WHAT THE TASK ASKS | Search the data below for "load"; list each line that holds it.

::: SUPPLIED DATA

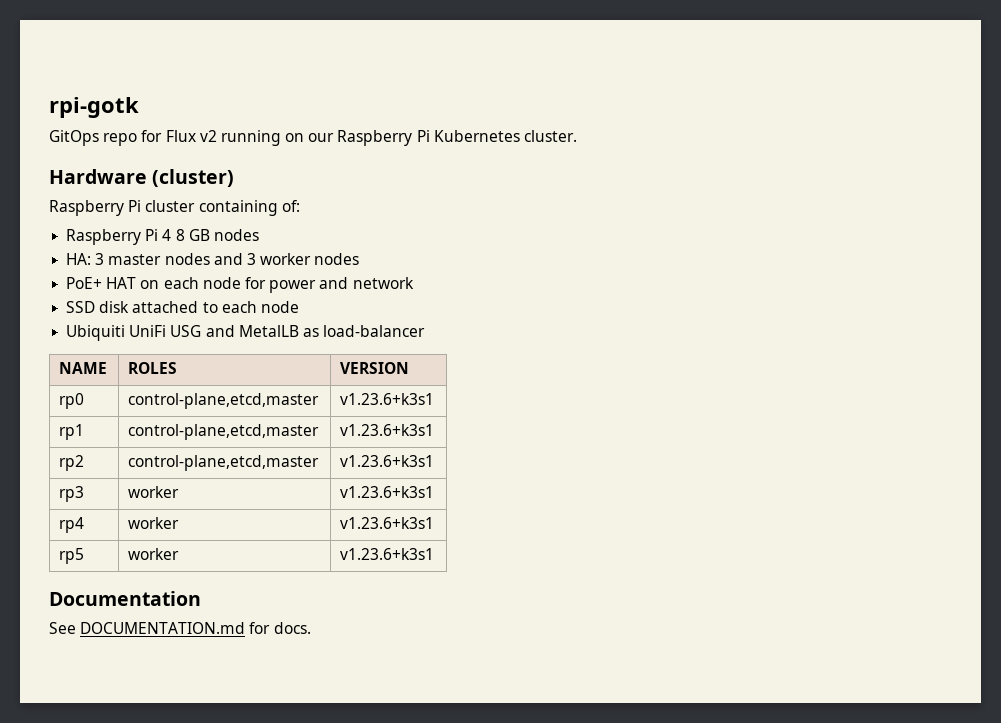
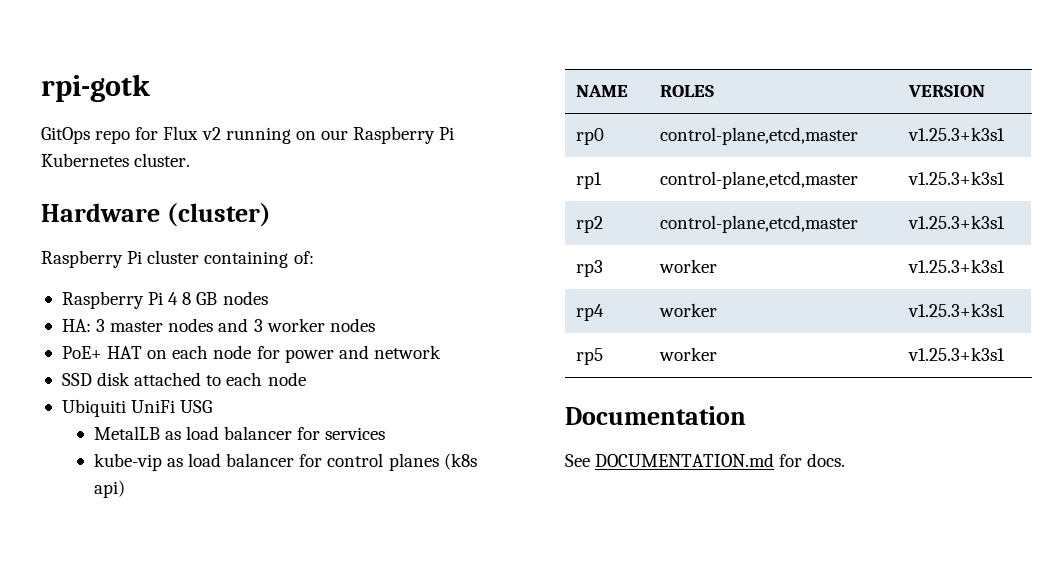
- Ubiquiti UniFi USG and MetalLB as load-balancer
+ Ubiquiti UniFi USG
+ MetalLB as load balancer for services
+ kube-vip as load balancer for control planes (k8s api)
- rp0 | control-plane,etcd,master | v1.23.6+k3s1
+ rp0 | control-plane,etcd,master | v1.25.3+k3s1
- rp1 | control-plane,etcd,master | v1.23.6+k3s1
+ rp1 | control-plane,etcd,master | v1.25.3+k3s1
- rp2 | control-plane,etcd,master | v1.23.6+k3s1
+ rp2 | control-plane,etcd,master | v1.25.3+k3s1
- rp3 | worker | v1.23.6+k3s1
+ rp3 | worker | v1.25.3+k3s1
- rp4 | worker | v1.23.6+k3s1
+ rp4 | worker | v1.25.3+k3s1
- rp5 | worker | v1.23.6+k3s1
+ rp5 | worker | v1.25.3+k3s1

::::::

WRITTEN ANSWER |
- Ubiquiti UniFi USG and MetalLB as load-balancer
+ MetalLB as load balancer for services
+ kube-vip as load balancer for control planes (k8s api)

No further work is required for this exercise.